Taraxacum kok-saghyz, often abbreviated as TKS and commonly referred to as the Kazakh dandelion, rubber root, or Russian dandelion,[1][2] is a species of dandelion native to Kazakhstan, Kyrgyzstan and Uzbekistan, notable for its production of high-quality rubber.[3] T. kok-saghyz was discovered in Kazakhstan in 1932 by Soviet scientists seeking a domestic source of rubber.[2][4]

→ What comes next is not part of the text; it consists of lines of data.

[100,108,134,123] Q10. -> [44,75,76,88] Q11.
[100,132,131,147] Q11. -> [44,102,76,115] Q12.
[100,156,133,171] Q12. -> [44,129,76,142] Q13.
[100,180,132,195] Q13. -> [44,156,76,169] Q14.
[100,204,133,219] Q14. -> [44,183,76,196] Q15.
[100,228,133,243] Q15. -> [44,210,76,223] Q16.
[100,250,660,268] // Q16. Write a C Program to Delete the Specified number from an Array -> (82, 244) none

Kok-saghyz is derived from the Kazakh kök-sağız (көк-сағыз), with kök meaning root and saghyz meaning rubber or gum. Its latex was traditionally used as a kind of chewing gum.[5]


T. kok-saghyz fruits
Botanical illustration

Plant description[edit]

Taraxacum kok-saghyz is a perennial plant with a yellow composite flower characteristic of the genus Taraxacum. Each flower head may be approximately one inch in diameter and be made up for 50 to 90 florets.[6] Plants may contain 25 to 50 leaves arranged in one or more rosettes at the upper end of the root. Taraxacum kok-saghyz can be differentiated from the common dandelion (Taraxacum officinale) by its generally smaller, grayish green leaves and hornlike structures on the bracts surrounding the bud.[6] Flowers are hermaphrodite, insect-pollinated (entomophilous) and are on stalks that reach about a foot in height. Taraxacum kok-saghyz is usually in flower from May through June, with seeds ripening from June through July.[7]

It is a diploid species that reproduces sexually,[2] and produces good pollen.[1] Another species, a triploid apomict that also has horned bracts and produces rubber, T. brevicorniculatum Korol. has frequently been misidentified as T. kok-saghyz.[1][2]

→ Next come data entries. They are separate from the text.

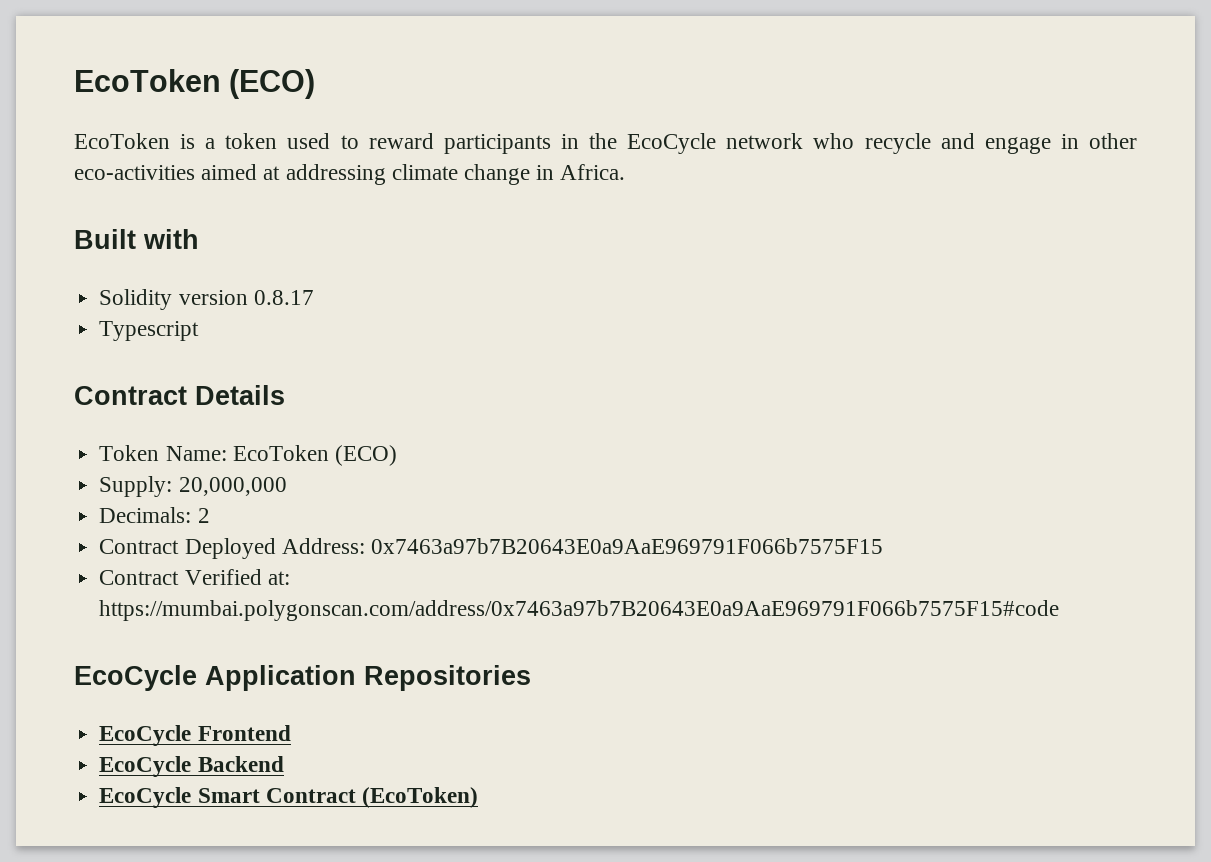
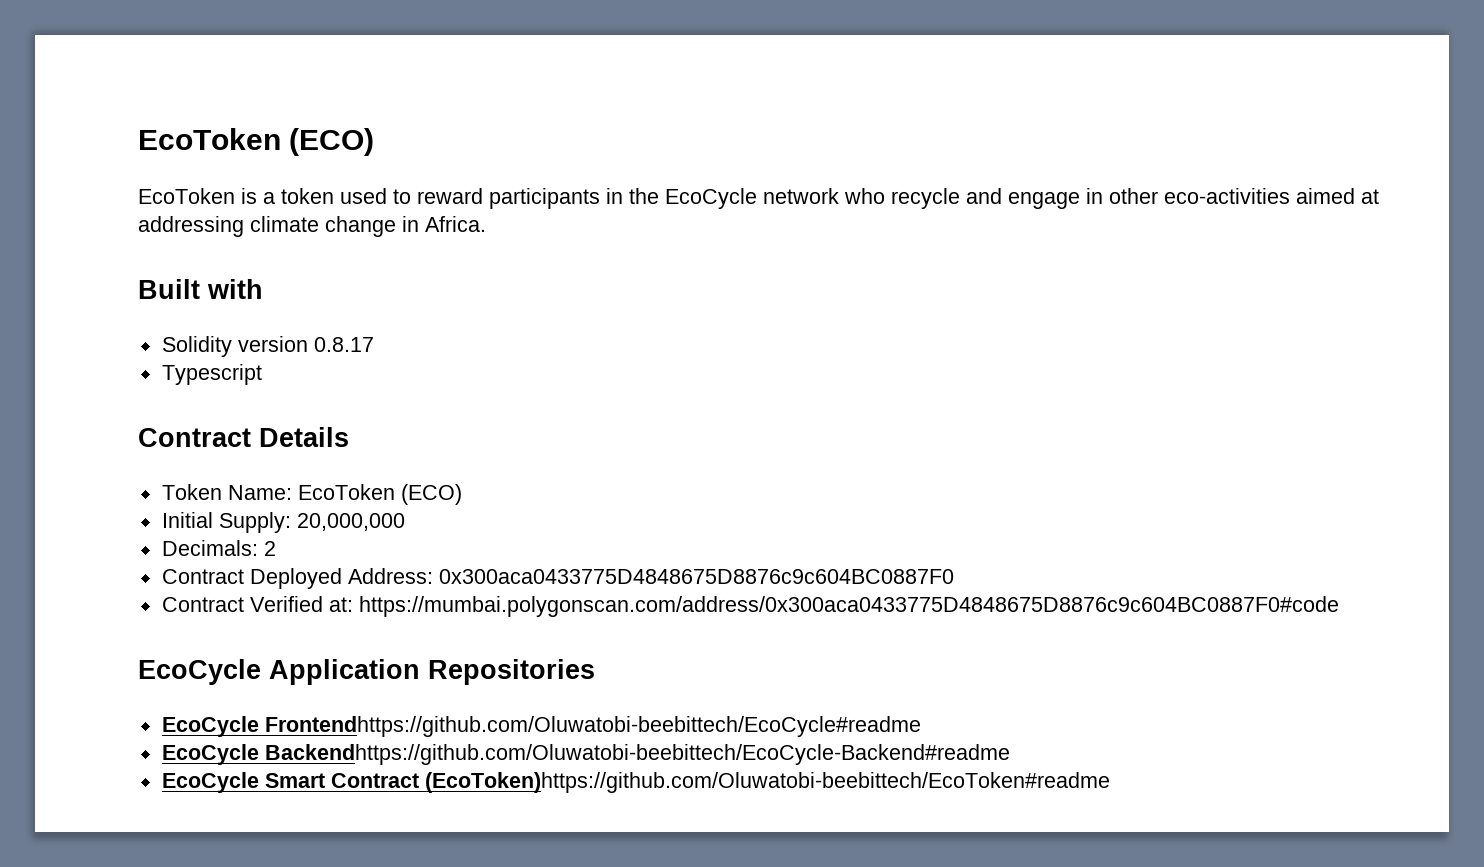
(397, 455) none -> [161,512,213,528] Initial
[370,538,883,554] 0x7463a97b7B20643E0a9AaE969791F066b7575F15 -> [438,569,954,584] 0x300aca0433775D4848675D8876c9c604BC0887F0
[99,600,1060,621] https://mumbai.polygonscan.com/address/0x7463a97b7B20643E0a9AaE969791F066b7575F15#code -> [358,596,1339,617] https://mumbai.polygonscan.com/address/0x300aca0433775D4848675D8876c9c604BC0887F0#code
[197,725,291,741] [99,756,284,777] Frontend // EcoCycle Backend -> [264,716,921,737] [161,744,1010,765] Frontendhttps://github.com/Oluwatobi-beebittech/EcoCycle#readme // EcoCycle Backendhttps://github.com/Oluwatobi-beebittech/EcoCycle-Backend#readme
[361,787,478,808] (EcoToken) -> [424,772,1110,793] (EcoToken)https://github.com/Oluwatobi-beebittech/EcoToken#readme

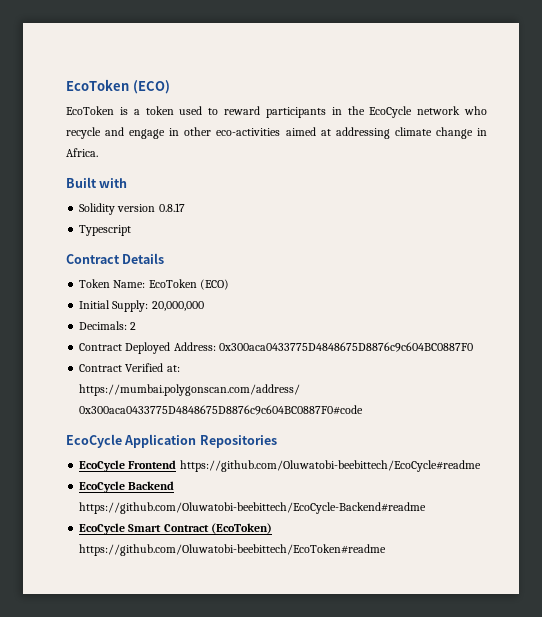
[264,716,921,737] [161,744,1010,765] Frontendhttps://github.com/Oluwatobi-beebittech/EcoCycle#readme // EcoCycle Backendhttps://github.com/Oluwatobi-beebittech/EcoCycle-Backend#readme -> [128,460,481,472] [79,481,175,493] [79,502,427,514] Frontend https://github.com/Oluwatobi-beebittech/EcoCycle#readme // EcoCycle Backend https://github.com/Oluwatobi-beebittech/EcoCycle-Backend#readme
[424,772,1110,793] (EcoToken)https://github.com/Oluwatobi-beebittech/EcoToken#readme -> [210,523,272,534] [79,544,387,556] (EcoToken) https://github.com/Oluwatobi-beebittech/EcoToken#readme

TKS was cultivated on a large scale in the Soviet Union during World War II. The Soviet Union cultivated Taraxacum kok-saghyz, together with Taraxacum hybernum and Scorzonera tau-saghyz, on a large scale between 1931 and 1950—notably during World War II—as an emergency source of rubber when supplies of rubber from Hevea brasiliensis in Southeast Asia were threatened. The United States, the UK, Germany, Sweden and Spain also cultivated the plant for the same reason. During this time period, the highest yields achieved by the U.S. reached 110 kg of rubber per hectare, while the USSR achieved yields of 200 kg of rubber per hectare. The Raisko sub-camp of Auschwitz was a production factory for the plant. Some of the women who have been deported on the Convoi des 31000 worked on its production there.[8] With the conclusion of World War II and the return of affordable Hevea brasiliensis rubber (which has 8 to 10 times the yield[9]), the majority of T. kok-saghyz programs ceased.

Growth and cultivation[edit]

Growing conditions[edit]

Taraxacum kok-saghyz does best in loose, well-drained soils with high moisture retention and a pH between 5.5 and 8.5, in full or nearly-full sun.[7] The plant grows well in temperate climates.[10] The greatest growth is recorded in soils containing 2–8% organic matter.[11]

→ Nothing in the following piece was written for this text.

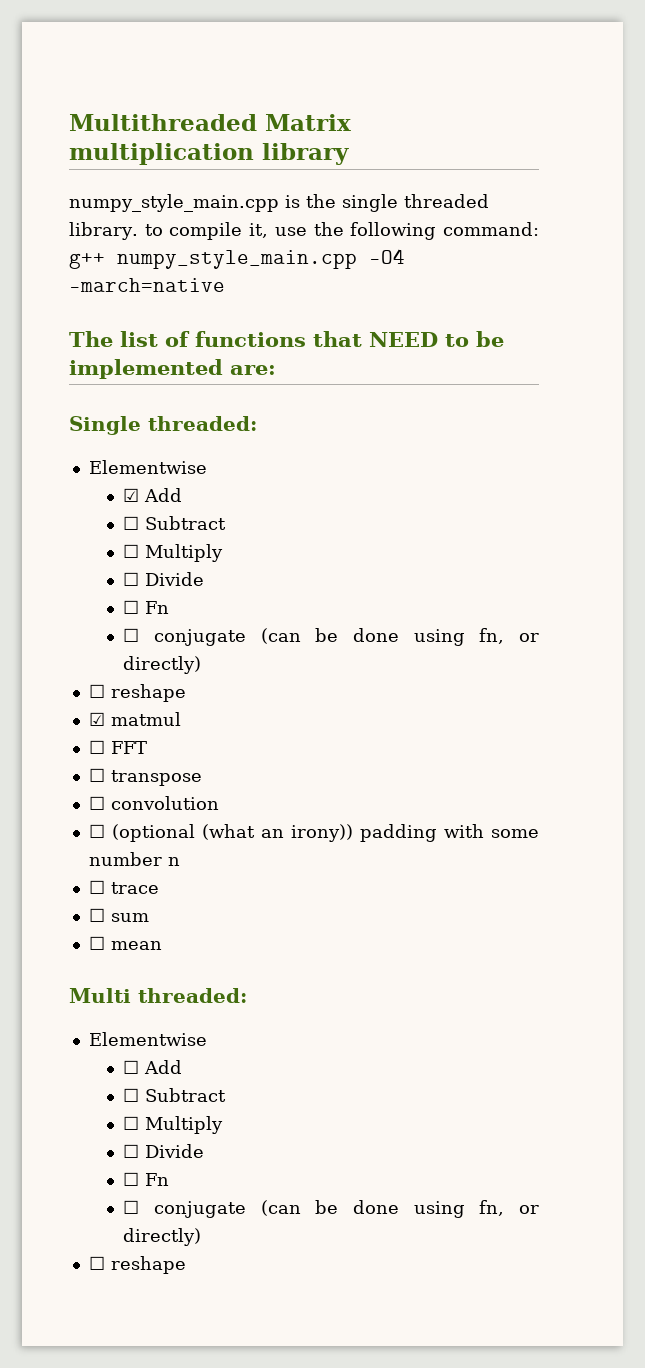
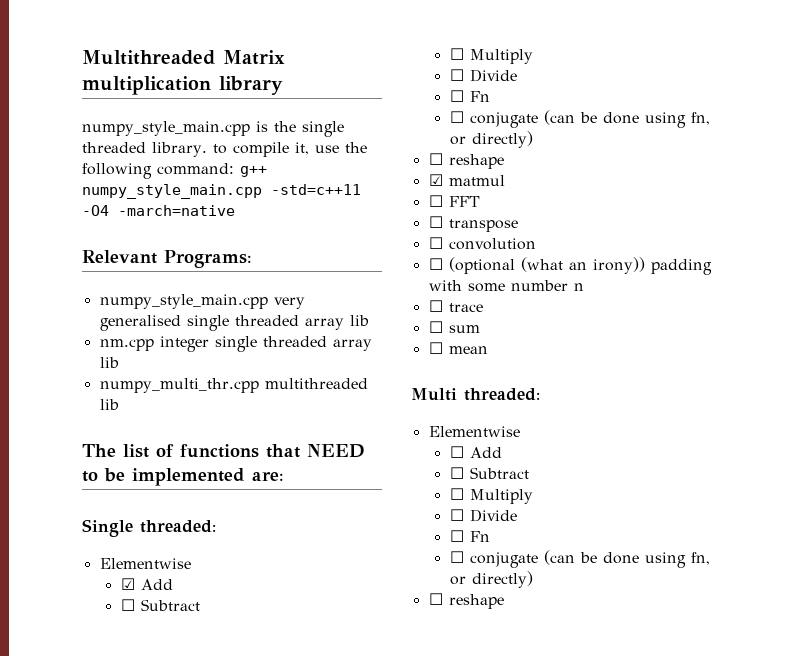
(357, 259) none -> [271,184,361,195] -std=c++11
(225, 285) none -> [82,250,252,268] [99,294,305,309] [99,315,369,331] [99,336,372,352] [99,357,119,368] [99,378,368,393] [99,399,119,410] // Relevant Programs: // numpy_style_main.cpp very generalised single threaded array lib // nm.cpp integer single threaded array lib // numpy_multi_thr.cpp multithreaded lib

TKS produces about 1 million seeds per pound.[10] The seeds readily germinate but grow very slowly despite the early development of a strong root system. Because of their slow growth, the seedlings are vulnerable to being outcompeted by native weeds. Slow growth and weed control remain major challenges in successfully growing TKS today.[12] The direct seeding of TKS has been identified by researchers as the preferred method for establishing a crop.[10] Field studies showed that TKS germination occurs in May.[13] The vulnerability during early life stages is the main reason why the pest risk assessment, conducted by the Julius Kühn institute, revealed little invasive potential for TKS in Germany.[14]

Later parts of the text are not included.